Gauger went so far as to say that based on their own costing figures, they believe all the major cloud vendors have similarly profitable operations and that he would expect some real price reduction to start to roll out going forwards in his words the existing vendors pricing is “obscenely high” – watch this space I guess!

ProfitBricks is an interesting company. Their scale up as opposed to scale out approach is in contrast to the generally held consensus around the rightway to deliver IaaS. That said, the performance and price combination they’re offering starts to look promising.
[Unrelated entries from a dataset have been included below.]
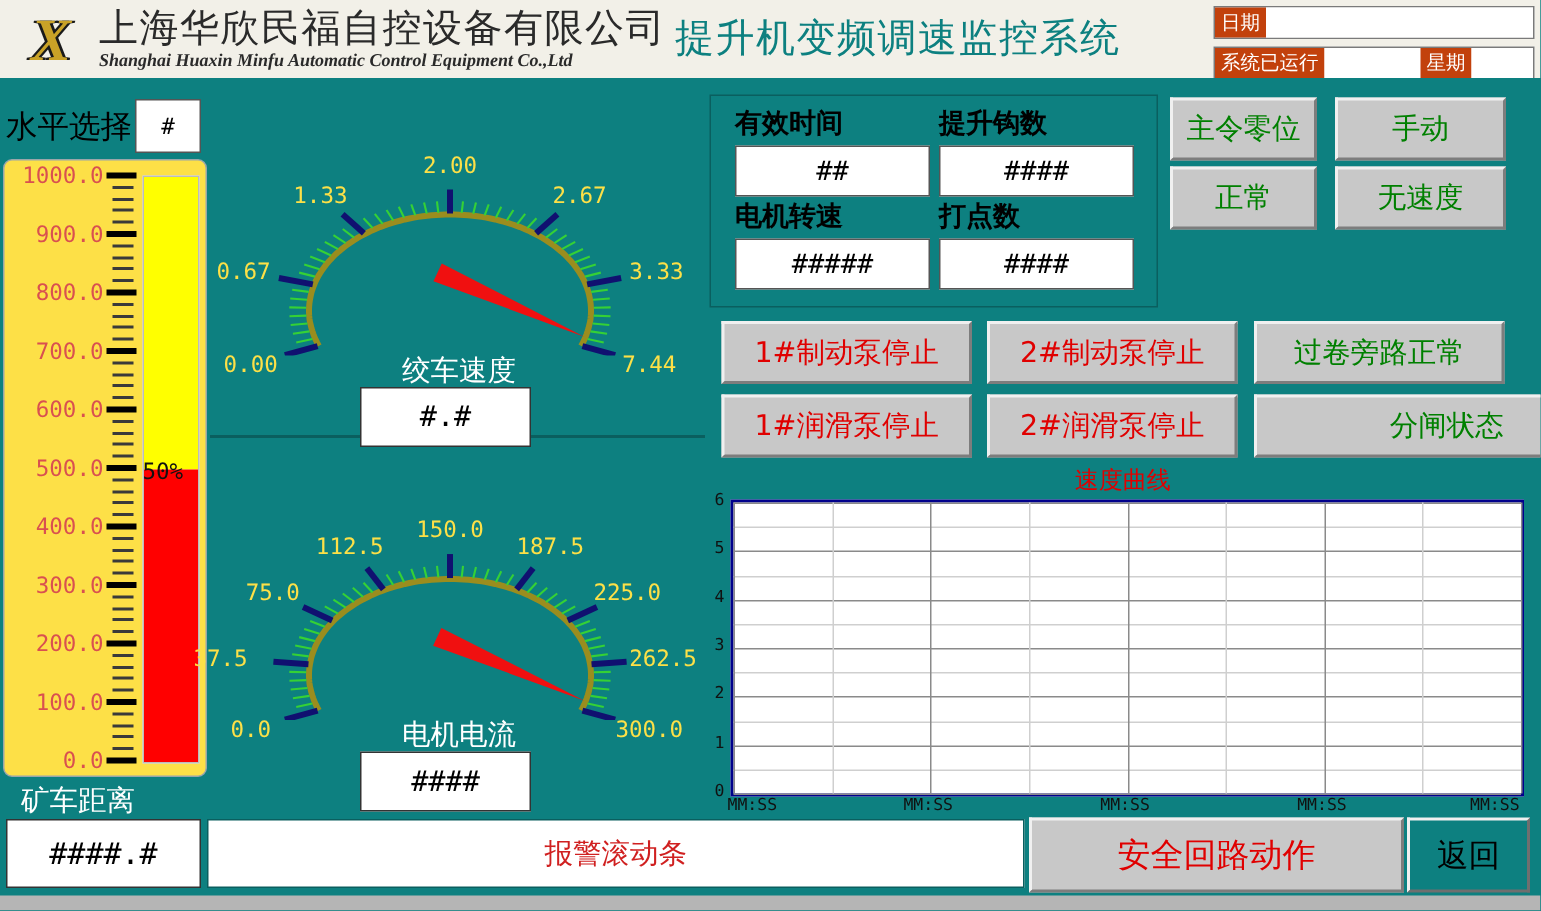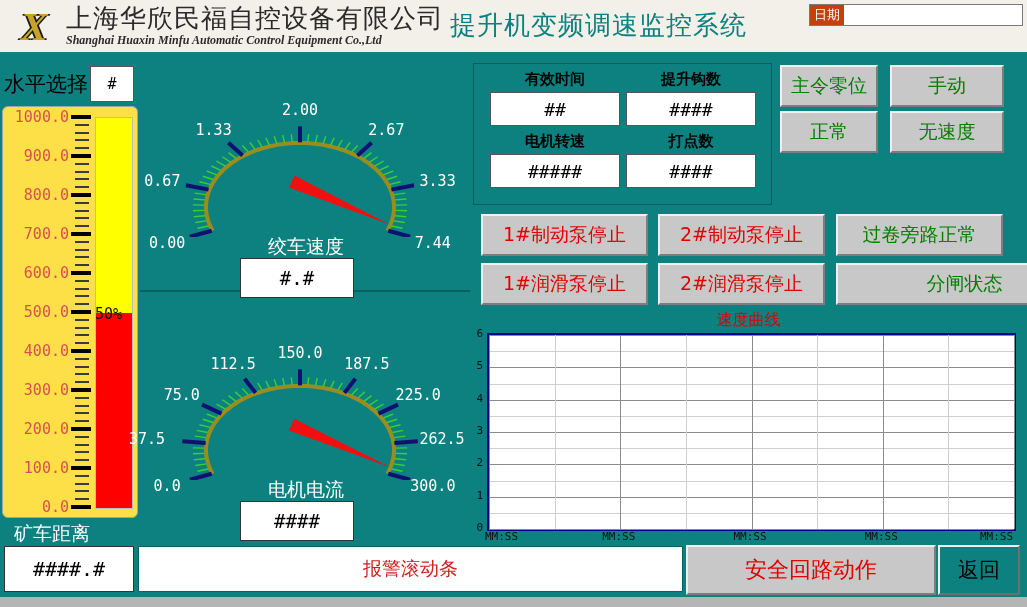"系统已运行" div.hdr-row2 { html: none -> <div> <div>系统已运行</div> <div></div> <div>星期</div> <div></div> </div> }
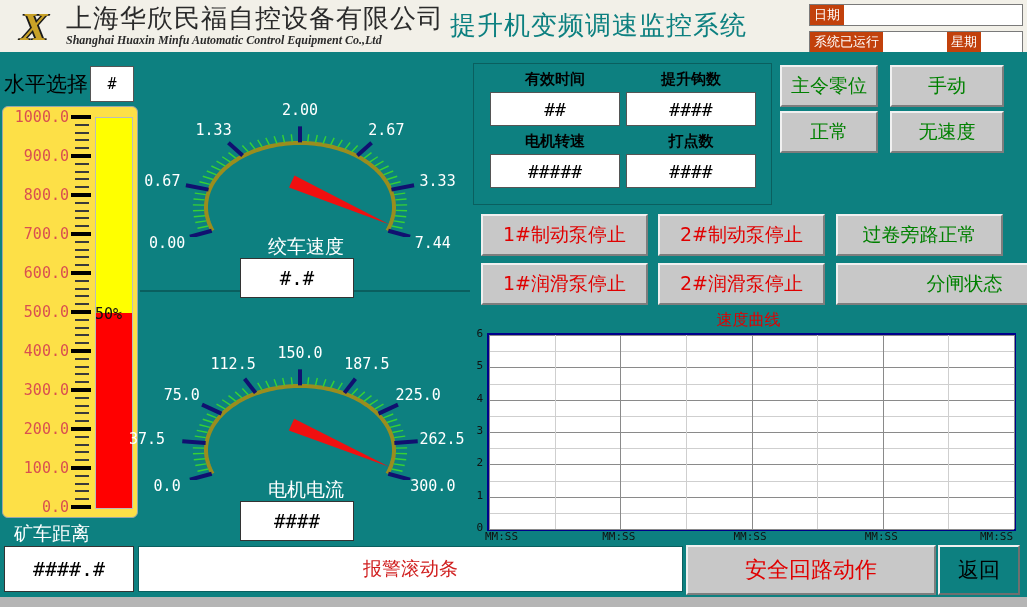"有效时间" .fcell .cap { font-size: 15px -> 18px; text-align: center -> left }
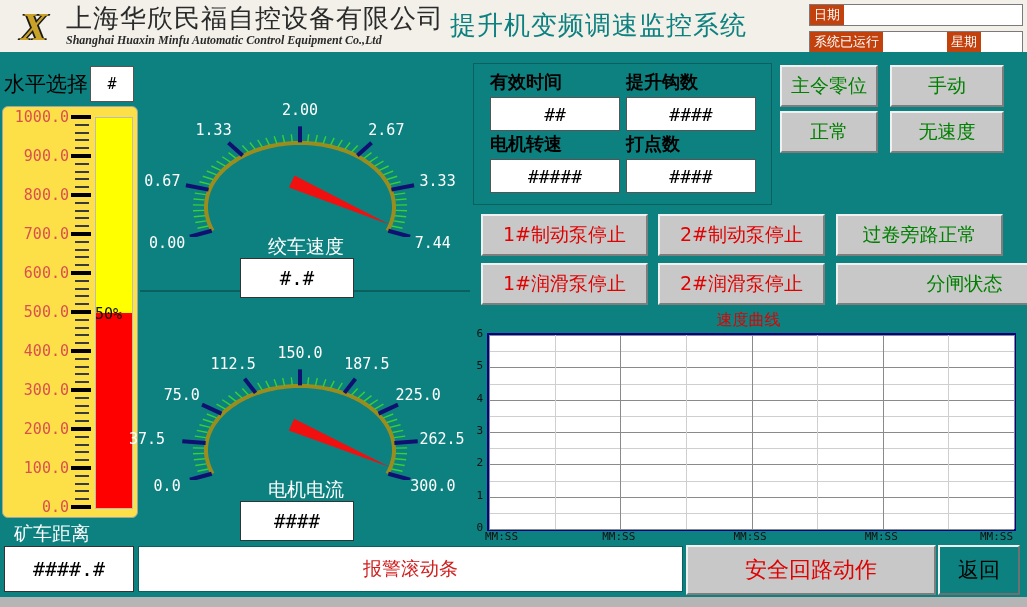"2.00" .glabel { color: #ffffff -> #fde047 }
They’ve only been live in Europe for 18 months, and for less than a year in the US, so they have a lot of catching up to do. But hanging your hat on being 50% cheaper while more performant than the competition is certainly a good place to start. Of course with all the major IaaS vendors adding more and more higher-stack and added value services, it’s a little incongruous to have a vendor focusing purely on compute and storage. Having said that a pure focus on infrastructure helps them to eek out the performance efficiencies that seem to be borne out by the statistics above.

Last words go to CEO Gauger:

Previous to this announcement ProfitBricks was price competitive while being twice the performance of the competition, we’re now now twice the speed and still offer more performance

Ben Kepes

Ben Kepes is a technology evangelist, an investor, a commentator and a business adviser. Ben covers the convergence of technology, mobile, ubiquity and agility, all enabled by the Cloud. His areas of interest extend to enterprise software, software integration, financial/accounting software, platforms and infrastructure as well as articulating technology simply for everyday users.

  • Hi Ben,
    Great article, thanks. But I don’t think the last sentence of Andreas’ quote is right. Think it should read “we’re now half the price and still offer more performance”

  • Also, sorry to say: Andreas’ position is not CEO but CMO; CEO of ProfitBricks is Achim Weiss, former CTO at 1&1.

  • When a company uses a graph showing Moore’s Law as an indicator of cost, it’s time to get suspicious. Compute efficiency in no way translates straight into $$$ saved, to claim otherwise is downright misleading.

  • Hi Bruce,
    [12:19:09 PM] Pete Johnson: We actually find for our IaaS that equipment is the driving factor of overall cost. In fact, a big factor in our price drop is the Moore’s Law effect on new clusters we just deployed. During our briefing with Ben, we pointed out that in 7 years AWS has dropped price just 40% while we were dropping 50% in just 18 months. That led to a conversation about AWS price drops vs Moore’s Law and the result is the graph you see above.

    If you’d like more details, let me know.